The CII’s report provides a comprehensive view of the retirement savings landscape.  Using existing data the report’s analysis provides an insight into the savings required to fund retirement once costs associated with long-term care and debt are taken into consideration.  Comment is provided by expert stakeholders from across the sector.

Steve Webb MP, Minister for Pensions, comments in the report:

“The next generation will face a different world, with increasing life expectancy, the decline in final salary schemes and lower annuity rates.  They are going to have to take greater responsibility for saving for their retirement.”

David Thomson, director of policy and public affairs at the CII, commented:

“The OECD notes that currently, on average, pensioners only achieve 30% of their pre-retirement salary during retirement(1). This is significantly less than the 70% figure which the OECD believes is necessary to live adequately (2).  However, living comfortably on a day to day basis is not the only consideration for pensioners.
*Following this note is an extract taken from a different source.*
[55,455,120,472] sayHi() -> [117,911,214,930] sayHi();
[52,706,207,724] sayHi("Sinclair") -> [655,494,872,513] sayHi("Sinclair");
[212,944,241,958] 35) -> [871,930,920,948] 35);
The UK’s elderly are increasingly requiring long-term care(3) and many also have to pay down debts(4).

“Our research has therefore tried to show the difference between what people are currently saving and what they will need to save to live comfortably day to day, pay for long-term care costs and pay back debt.

“We ran two core scenarios. The first scenario assumed that pensioners retiring over the next forty years achieve the current average retirement income, all have debts to pay down and one in four need long-term care.  In this situation, the total UK retirement savings gap is £9 trillion (5), more than the US 10-year budget deficit projection (6).  For an individual in this situation, the average annual shortfall is £16,700.
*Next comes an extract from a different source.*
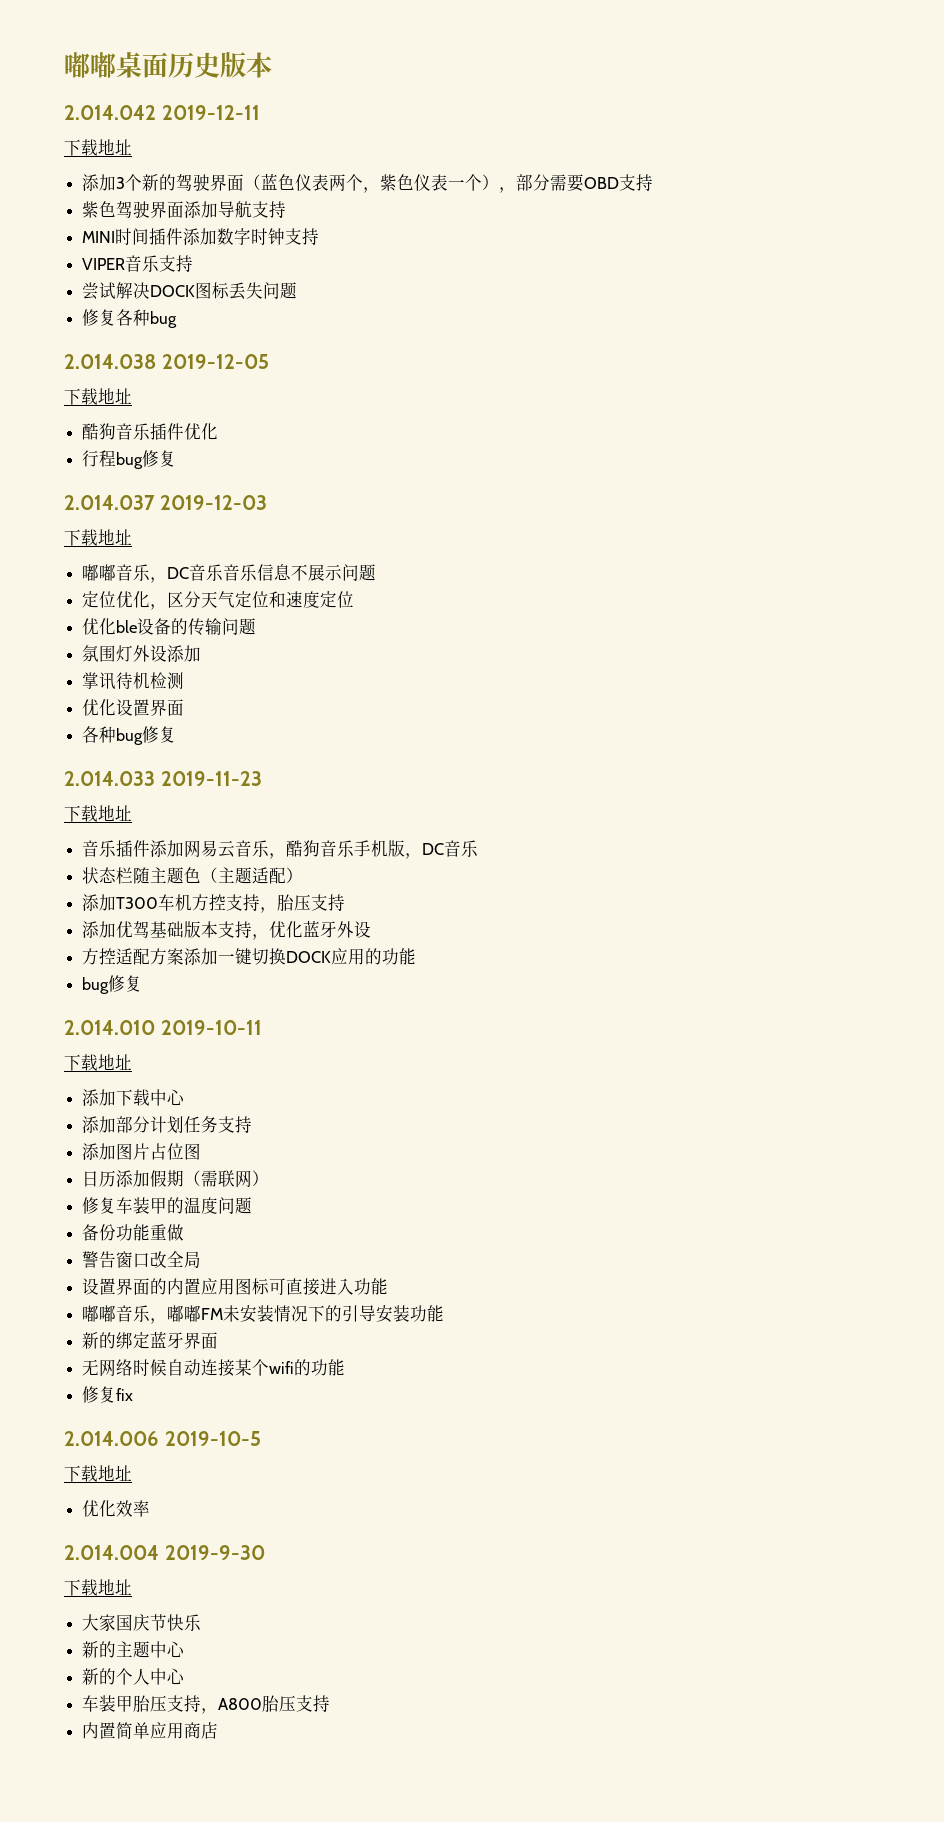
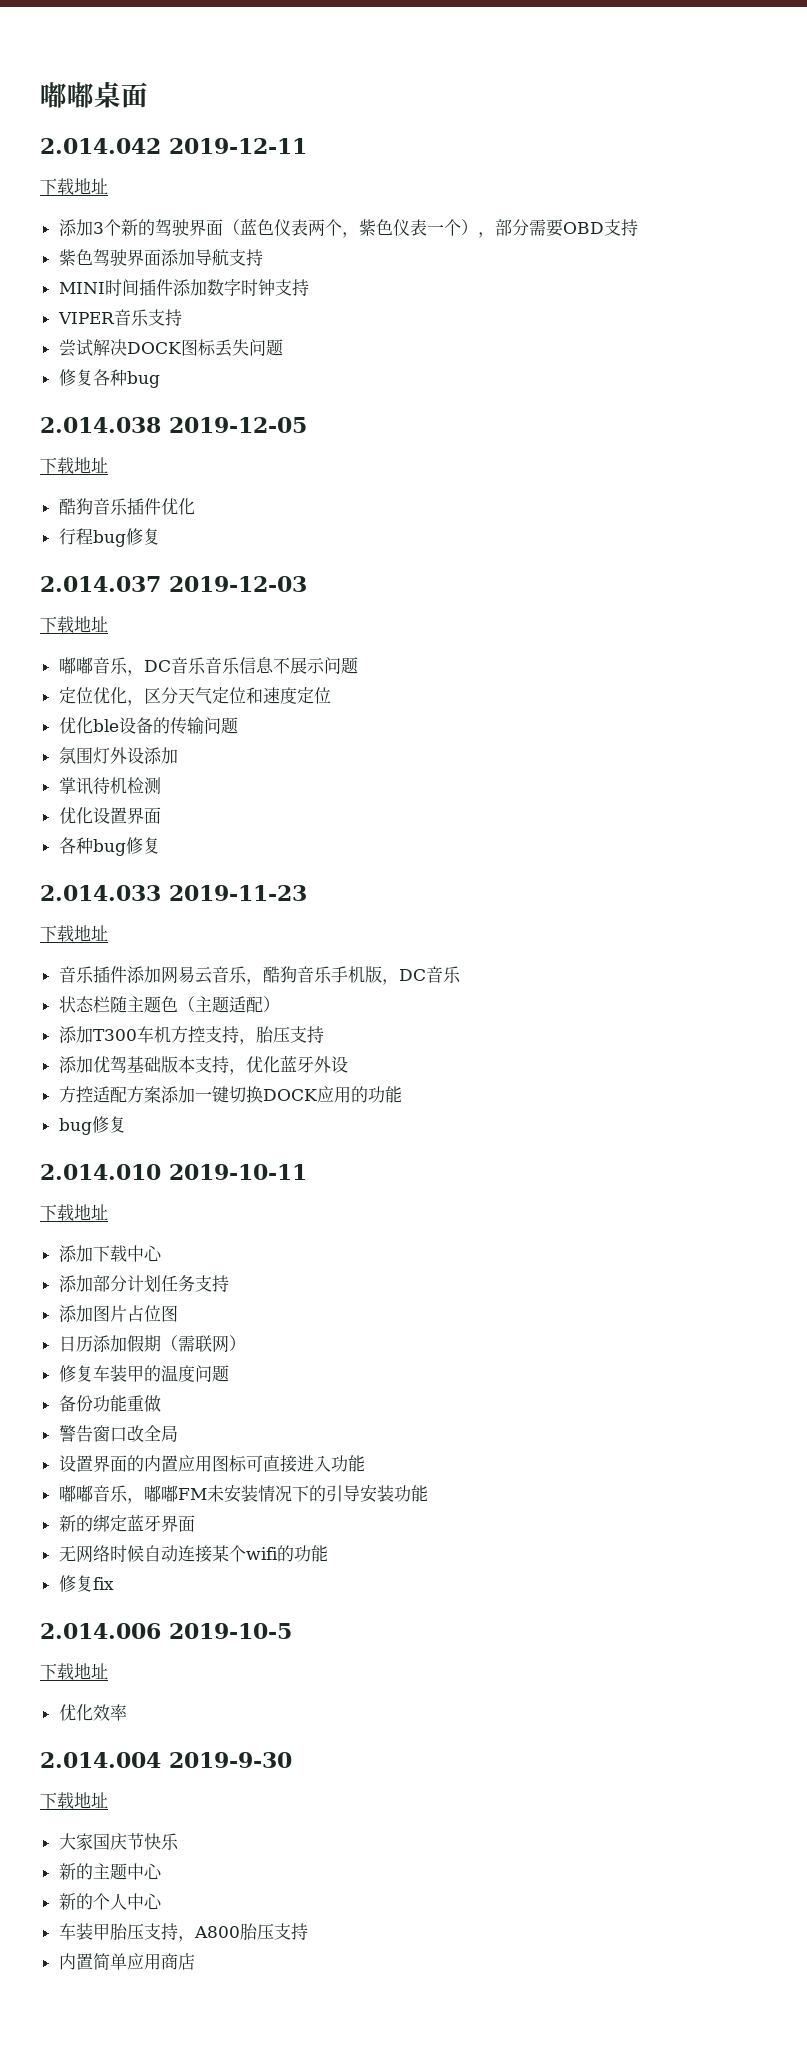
[168,52,272,78] 历史版本 -> (148, 95) none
“The second scenario assumed that pensioners retiring over the next forty years achieve 50% of their pre-retirement income and carry no debts into retirement. Again we assumed that one in four required long-term care. In this situation the total UK savings gap was still £4.4 trillion.

“It’s clear the scale of the problem is massive – but not insurmountable.  Our report identifies the three key issues that lie at the core of the problem.

“First, the Government must clearly explain to the public that the state will not, and cannot, pick up the bill for all the shortfall – doing nothing is not an option if the public wants a reasonable retirement income.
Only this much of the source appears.